J1リーグは11月3日、各地で8試合を開催。エディオンスタジアム広島ではサンフレッチェ広島と浦和レッズの一戦が行なわれた。

 開始3分、試合はいきなり動く。マルティノスからのパスにペナルティエリア内で反応した興梠慎三がワントラップから右足を振り抜くと、強烈なシュートはGK林卓人の股間を抜けゴールに吸い込まれる。興梠は今季9点目で、前人未到の9年連続J1二桁ゴールに王手をかけた。

 1点ビハインドなった広島は猛反撃を開始。ボールを支配し、幾度なく相手ゴールを襲うが、GK西川周作の好守にも阻まれ、同点ゴールは奪えない。

 30分には浦和が追加点の絶好機。ゴール前でボールを奪ったマルティノスから武藤雄樹と渡り、最後は長澤和輝が左足でシュートを放つも、ここはGK正面。
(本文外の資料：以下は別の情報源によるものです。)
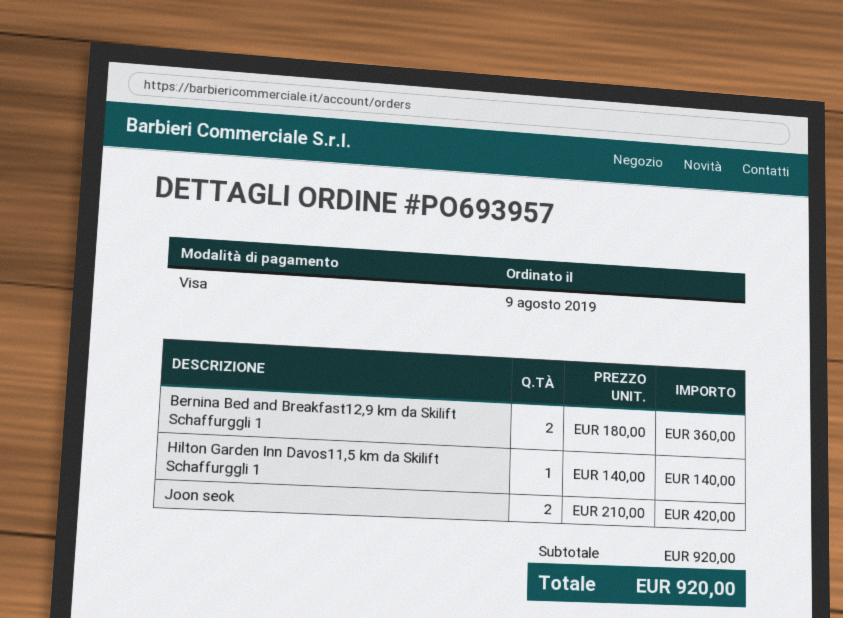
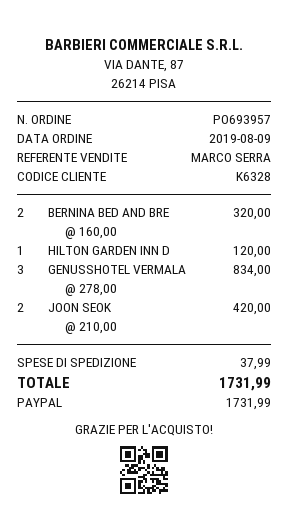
payment method: Visa -> PayPal
Bernina Bed and Breakfast12,9 km da Skilift Schaffurggli 1: 2 x 180.00 = 360.00 -> 2 x 160.00 = 320.00
Hilton Garden Inn Davos11,5 km da Skilift Schaffurggli 1: 1 x 140.00 = 140.00 -> 1 x 120.00 = 120.00
GENUSSHOTEL VERMALA: none -> 3 x 278.00 = 834.00
shipping: none -> 37.99
total: 920.00 -> 1731.99

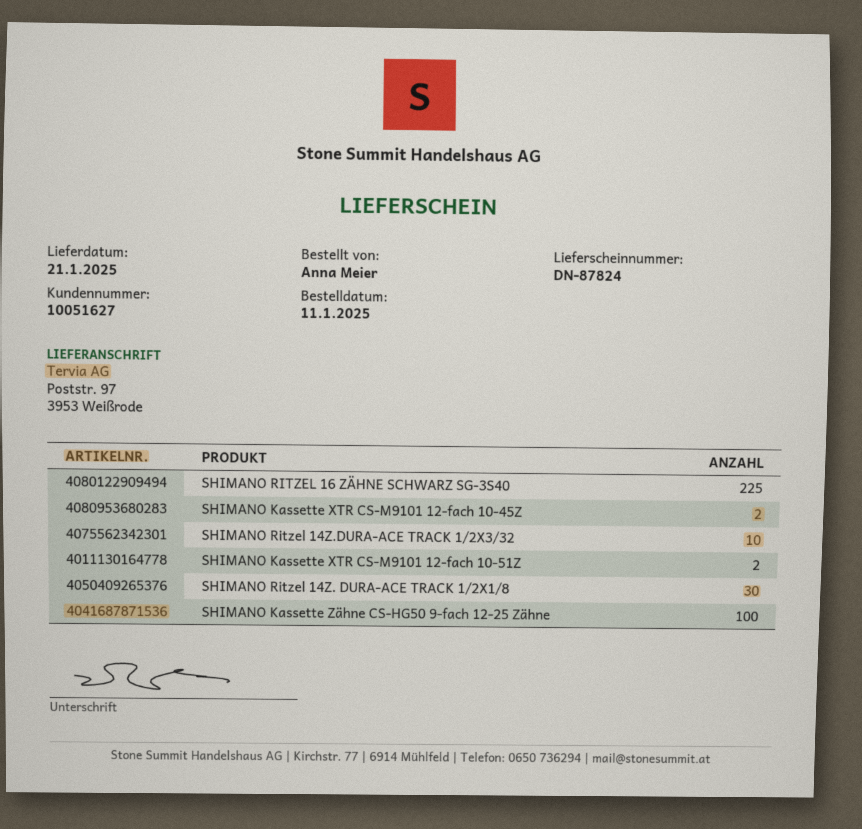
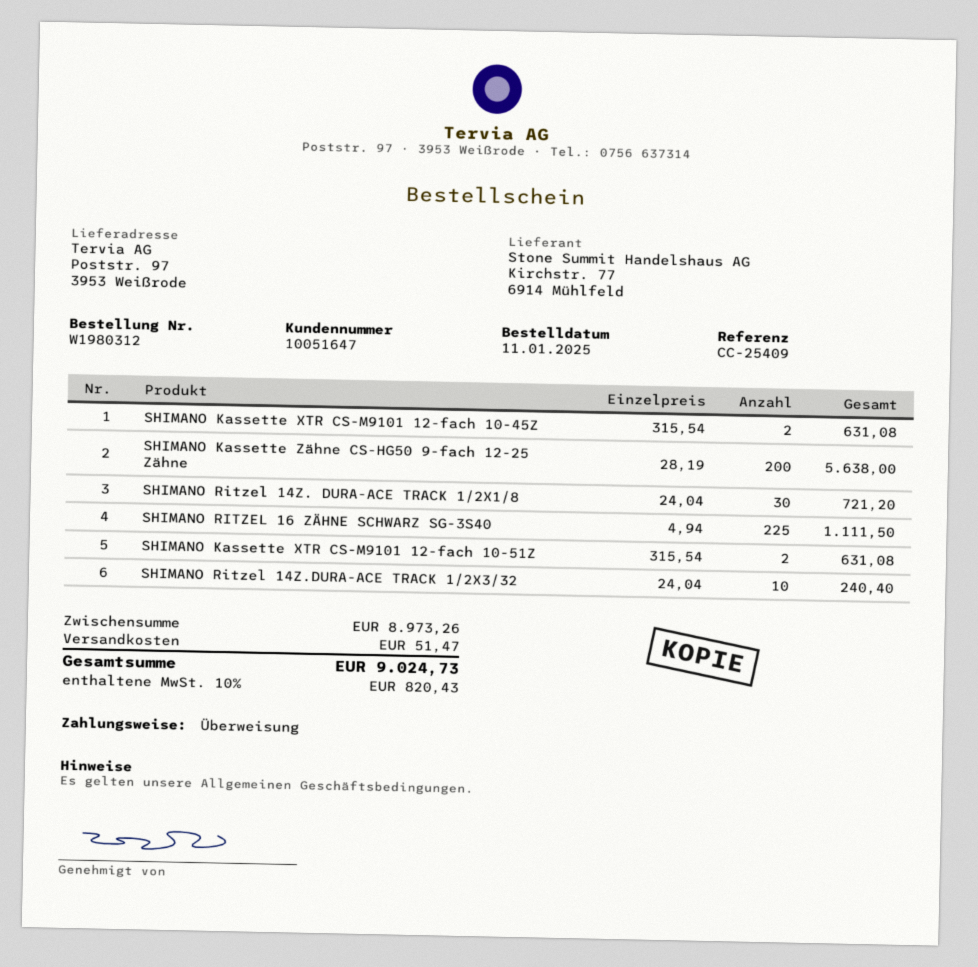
customer number: 10051627 -> 10051647
SHIMANO Kassette Zähne CS-HG50 9-fach 12-25 Zähne: 100 -> 200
 対して38分には広島もチャンス。野上結貴が浮き球のパスを供給、ゴール前で反応したレアンドロ・ペレイラが右足でボレーシュートを放つが、枠を外れてしまう。

 前半は1-0、アウェーチームがリードして折り返す。
 
 後半開始直後の49分、浦和が再びビッグチャンスを迎える。マルティノスがディフェンスラインの裏へ一気に抜け出し、GKと1対1になり、左足でシュートを放つが、わずかに枠の左に外れものにできない。

 中盤以降は徐々に劣勢のホームチームが押し返していく。60分には広島がドウグラス・ヴィエイラ、浦和が62分に関根貴大と杉本健勇を投入し、互いに切り札の起用で勝負に出る。

 そして76分、広島がついに同点に追いつく。ペナルティエリア内でD・ヴィエイラからパスを受けたL・ペレイラが右足一閃。低く鋭いシュートはサイドネットに突き刺さった。

 その後、息を吹き返した広島が2点目を狙って鋭い攻撃を見せるが、勝ち越し点までは生まれない。

 結局試合はこのまま終了、1-1で勝点1を分け合った。これで広島は3試合、浦和は6試合負けなしとなった。

 次戦は広島がホームで名古屋グランパスと、浦和がアウェーで横浜F・マリノスと対戦する。